Discovery Excites Me to Focus

San José de Gracia Church, Late afternoon light, Las Trampas, New Mexico 2014 Photograph ©Craig Varjabedian

San José de Gracia Church, Late afternoon light, Las Trampas, New Mexico 2014 Photograph ©Craig Varjabedian

I have been rereading the Daybooks of Edward Weston lately; the great photographer's journals that I first read while I was a beginning photography student at the University of Michigan many years ago. Weston's writing is thoughtful and perceptive and I have found myself, over the years, returning to the books many times for inspiration, clarity and solace. A quote by Weston came to mind the other day while I was making the photograph above. It was inspired I am sure by conversations I was having with two wonderful photographers named Dolph and Jeanne from Tyler, Texas who had joined me for a private workshop:

I start with no preconceived idea - discovery excites me to focus - then rediscovery through the lens - final form of presentation seen on ground glass, the finished print previsioned completely in every detail of texture, movement, proportion, before exposure - the shutter's release automatically and finally fixes my conception, allowing no after manipulation - the ultimate end, the print, is but a duplication of all that I saw and felt through my camera. – Edward Weston

" . . . of all that I saw and felt through my camera." It seems to me that we must imbue in our pictures a sense of how we feel about what we are photographing.

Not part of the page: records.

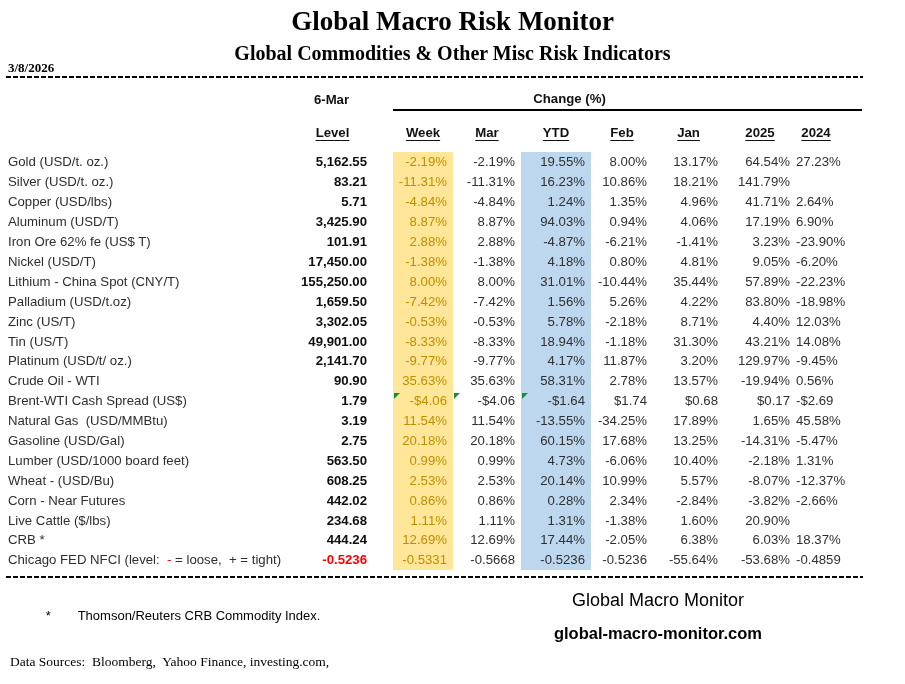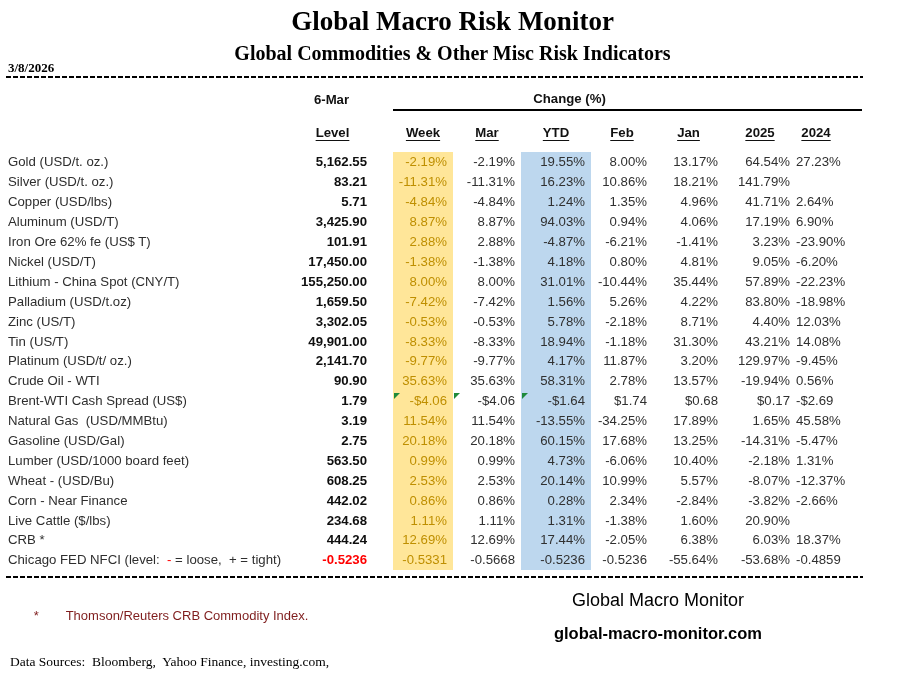--- a/index.html
+++ b/index.html
@@ -305,7 +305,7 @@
           <td class="y2024">-12.37%</td>
         </tr>
         <tr>
-          <td class="name">Corn - Near Finance</td>
+          <td class="name">Corn - Near Futures</td>
           <td class="level">442.02</td>
           <td class="sp"></td>
           <td class="week">0.86%</td>

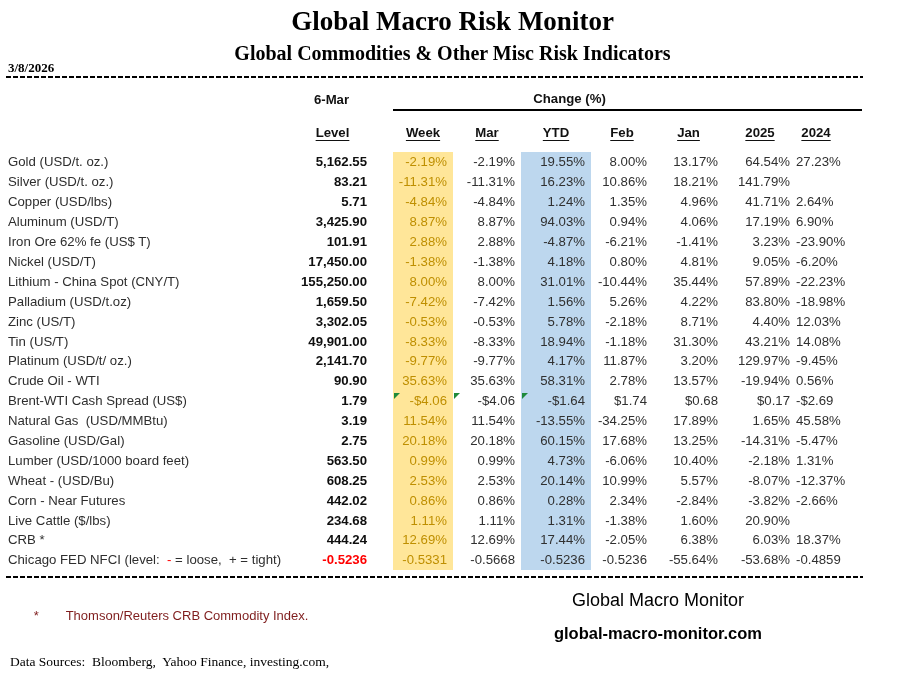--- a/index.html
+++ b/index.html
@@ -41,7 +41,7 @@
   
   .bottom-rule { margin-top:6px; }
   .footer { position:relative; margin:12px 6px 0 8px; height:92px; font-size:13px; }
-  .note { position:absolute; left:4px; color:#7f1d1d; white-space:pre; }
+  .note { position:absolute; left:16px; color:#000000; white-space:pre; }
   .note-1 { top:3px; } .note-2 { top:37px; }
   .note .marker { display:inline-block; }
   .note-1 .marker { width:32px; } .note-2 .marker { width:22px; }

Having the best gear and mastering the software may be fine but if our photographs share nothing of what we felt—what happened inside of us while we stood witnessing that miraculous moment in front of our cameras, then our images have no life, or as Kahlil Gibran once observed, are just "a form of waiting." My friends from Texas would agree.

https://www.youtube.com/watch?v=g4aE2f07ON4

P.S. I wish I could have met Edward Weston and sat and talked with him about his pictures. I am grateful that photographer Willard Van Dyke made the film The Photographer in 1948 so that I might be able to virtually get to know the man who made so many incredible photographs. You can view the film and meet Edward too by clicking on the picture above.